## Extracted data entries:
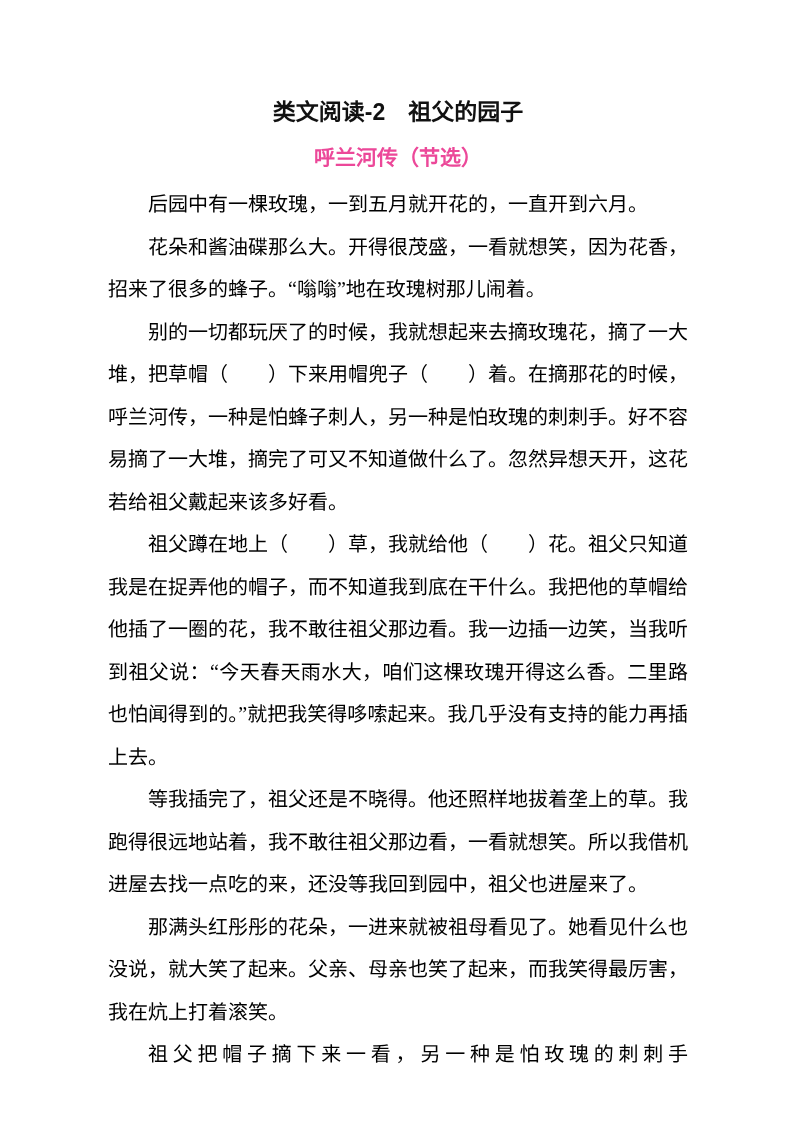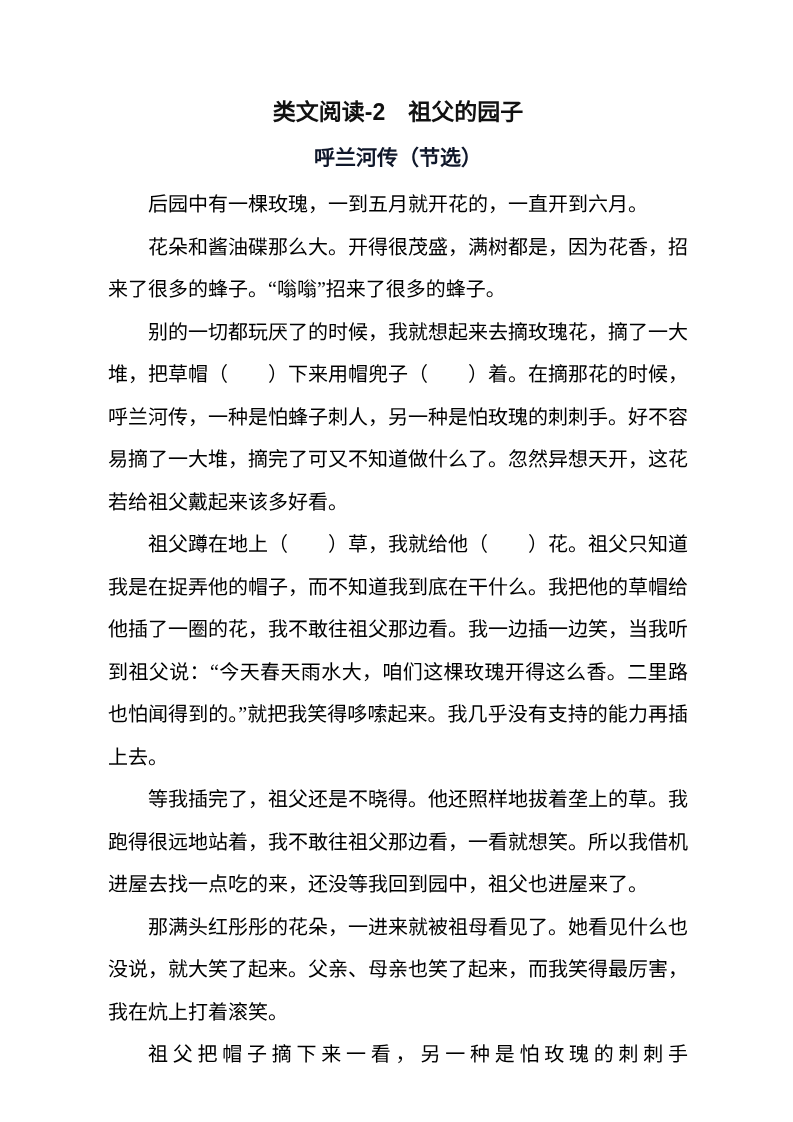--- a/index.html
+++ b/index.html
@@ -35,7 +35,7 @@
     font-size: 21px;
     line-height: 26px;
     text-align: center;
-    color: #0f172a;
+    color: #ec4899;
   }
   .doc-body {
     margin-top: 12px;

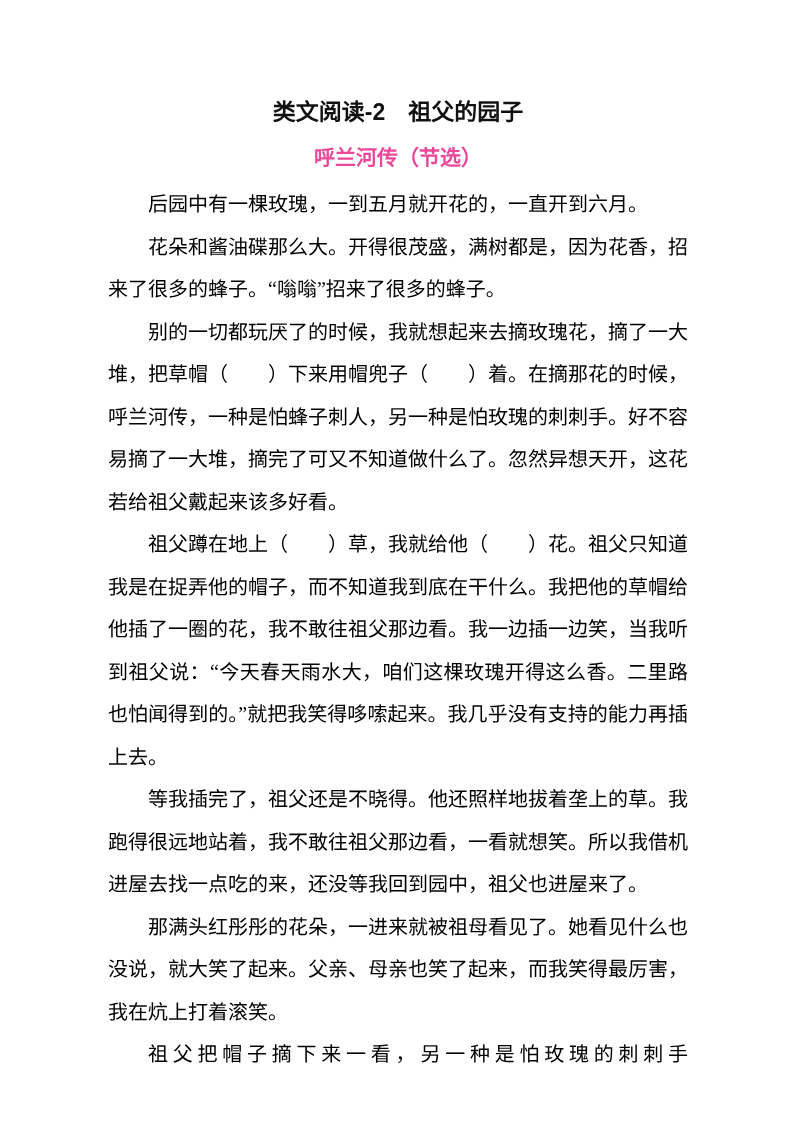--- a/index.html
+++ b/index.html
@@ -63,7 +63,7 @@
   <h2 class="doc-subtitle">呼兰河传（节选）</h2>
   <div class="doc-body">
     <p>后园中有一棵玫瑰，一到五月就开花的，一直开到六月。</p>
-    <p>花朵和酱油碟那么大。开得很茂盛，满树都是，因为花香，招来了很多的蜂子。“嗡嗡”招来了很多的蜂子。</p>
+    <p>花朵和酱油碟那么大。开得很茂盛，一看就想笑，因为花香，招来了很多的蜂子。“嗡嗡”地在玫瑰树那儿闹着。</p>
     <p>别的一切都玩厌了的时候，我就想起来去摘玫瑰花，摘了一大堆，把草帽（　　）下来用帽兜子（　　）着。在摘那花的时候，呼兰河传，一种是怕蜂子刺人，另一种是怕玫瑰的刺刺手。好不容易摘了一大堆，摘完了可又不知道做什么了。忽然异想天开，这花若给祖父戴起来该多好看。</p>
     <p>祖父蹲在地上（　　）草，我就给他（　　）花。祖父只知道我是在捉弄他的帽子，而不知道我到底在干什么。我把他的草帽给他插了一圈的花，我不敢往祖父那边看。我一边插一边笑，当我听到祖父说：“今天春天雨水大，咱们这棵玫瑰开得这么香。二里路也怕闻得到的。”就把我笑得哆嗦起来。我几乎没有支持的能力再插上去。</p>
     <p>等我插完了，祖父还是不晓得。他还照样地拔着垄上的草。我跑得很远地站着，我不敢往祖父那边看，一看就想笑。所以我借机进屋去找一点吃的来，还没等我回到园中，祖父也进屋来了。</p>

## Activity:
Please transcribe the entries exactly, omitting the images.

## Written answer:
--- a/index.html
+++ b/index.html
@@ -35,7 +35,7 @@
     font-size: 21px;
     line-height: 26px;
     text-align: center;
-    color: #0f172a;
+    color: #ec4899;
   }
   .doc-body {
     margin-top: 12px;

--- a/index.html
+++ b/index.html
@@ -63,7 +63,7 @@
   <h2 class="doc-subtitle">呼兰河传（节选）</h2>
   <div class="doc-body">
     <p>后园中有一棵玫瑰，一到五月就开花的，一直开到六月。</p>
-    <p>花朵和酱油碟那么大。开得很茂盛，满树都是，因为花香，招来了很多的蜂子。“嗡嗡”招来了很多的蜂子。</p>
+    <p>花朵和酱油碟那么大。开得很茂盛，一看就想笑，因为花香，招来了很多的蜂子。“嗡嗡”地在玫瑰树那儿闹着。</p>
     <p>别的一切都玩厌了的时候，我就想起来去摘玫瑰花，摘了一大堆，把草帽（　　）下来用帽兜子（　　）着。在摘那花的时候，呼兰河传，一种是怕蜂子刺人，另一种是怕玫瑰的刺刺手。好不容易摘了一大堆，摘完了可又不知道做什么了。忽然异想天开，这花若给祖父戴起来该多好看。</p>
     <p>祖父蹲在地上（　　）草，我就给他（　　）花。祖父只知道我是在捉弄他的帽子，而不知道我到底在干什么。我把他的草帽给他插了一圈的花，我不敢往祖父那边看。我一边插一边笑，当我听到祖父说：“今天春天雨水大，咱们这棵玫瑰开得这么香。二里路也怕闻得到的。”就把我笑得哆嗦起来。我几乎没有支持的能力再插上去。</p>
     <p>等我插完了，祖父还是不晓得。他还照样地拔着垄上的草。我跑得很远地站着，我不敢往祖父那边看，一看就想笑。所以我借机进屋去找一点吃的来，还没等我回到园中，祖父也进屋来了。</p>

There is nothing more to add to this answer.